What is needed. Lines, not repeats, are what count: give the number of lines below that hold "subtotal", and nothing more.
-- Opening Marker --
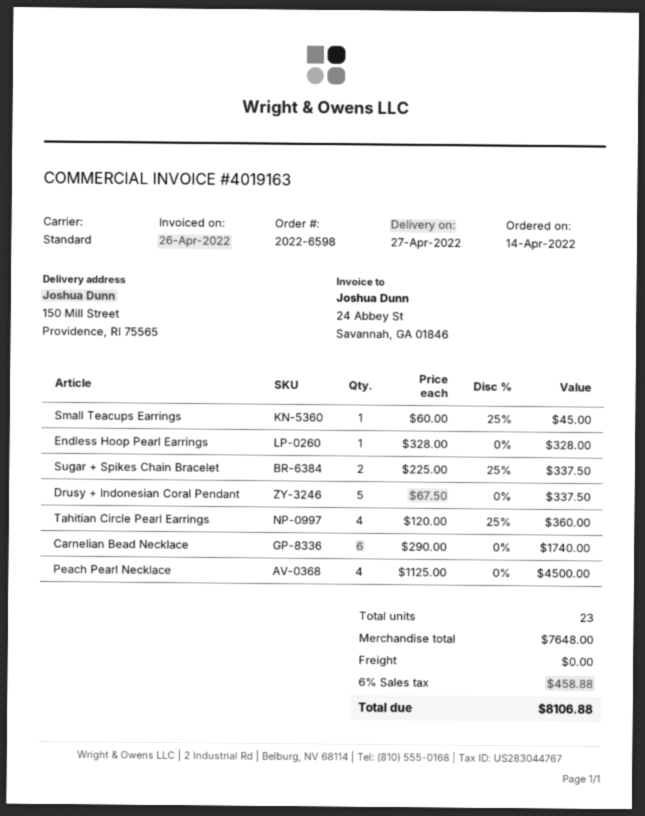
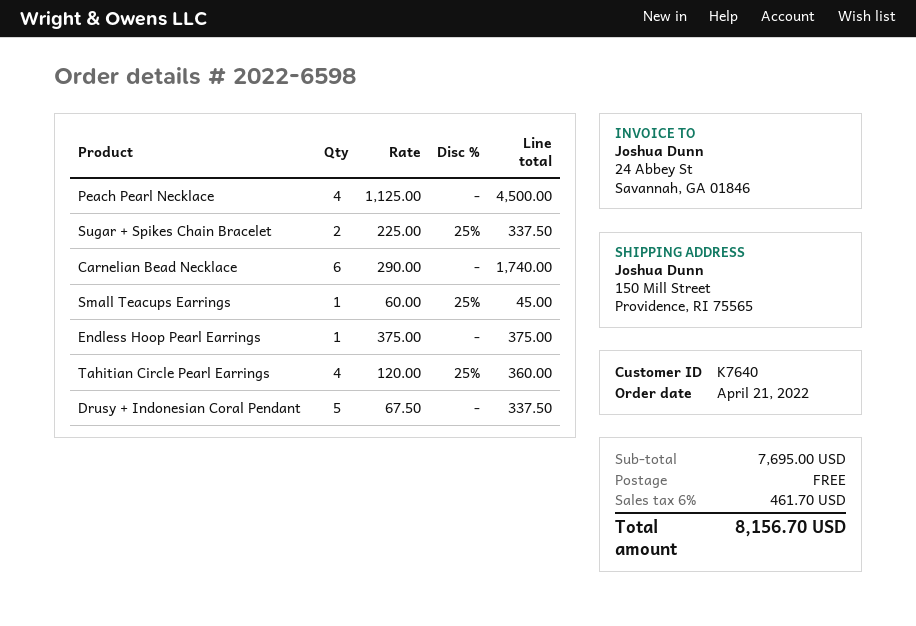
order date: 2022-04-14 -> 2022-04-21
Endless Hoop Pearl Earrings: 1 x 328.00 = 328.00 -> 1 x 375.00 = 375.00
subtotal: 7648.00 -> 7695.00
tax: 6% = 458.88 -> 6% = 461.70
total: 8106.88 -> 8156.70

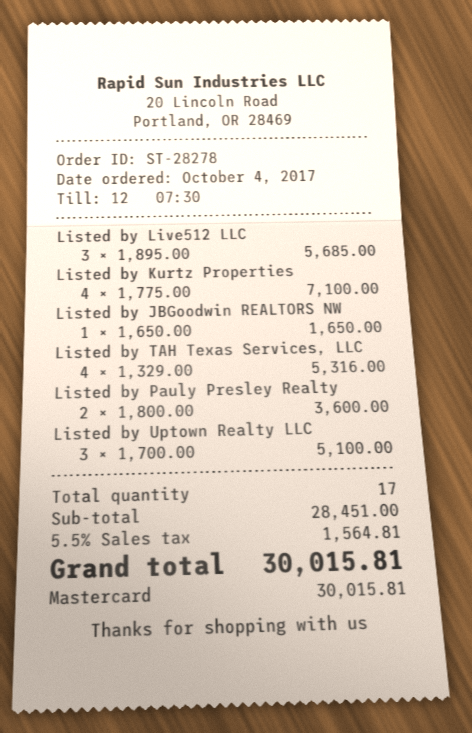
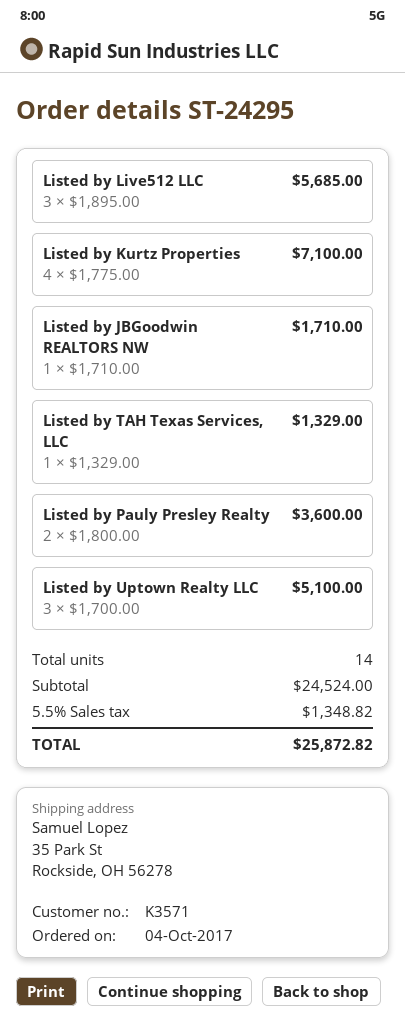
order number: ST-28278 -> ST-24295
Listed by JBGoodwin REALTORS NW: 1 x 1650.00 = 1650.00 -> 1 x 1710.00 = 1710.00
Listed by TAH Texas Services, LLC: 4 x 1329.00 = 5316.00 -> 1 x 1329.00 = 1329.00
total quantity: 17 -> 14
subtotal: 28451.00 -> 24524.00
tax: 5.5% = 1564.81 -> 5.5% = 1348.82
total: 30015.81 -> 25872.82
-- Closing Marker --
Response for this exercise. 2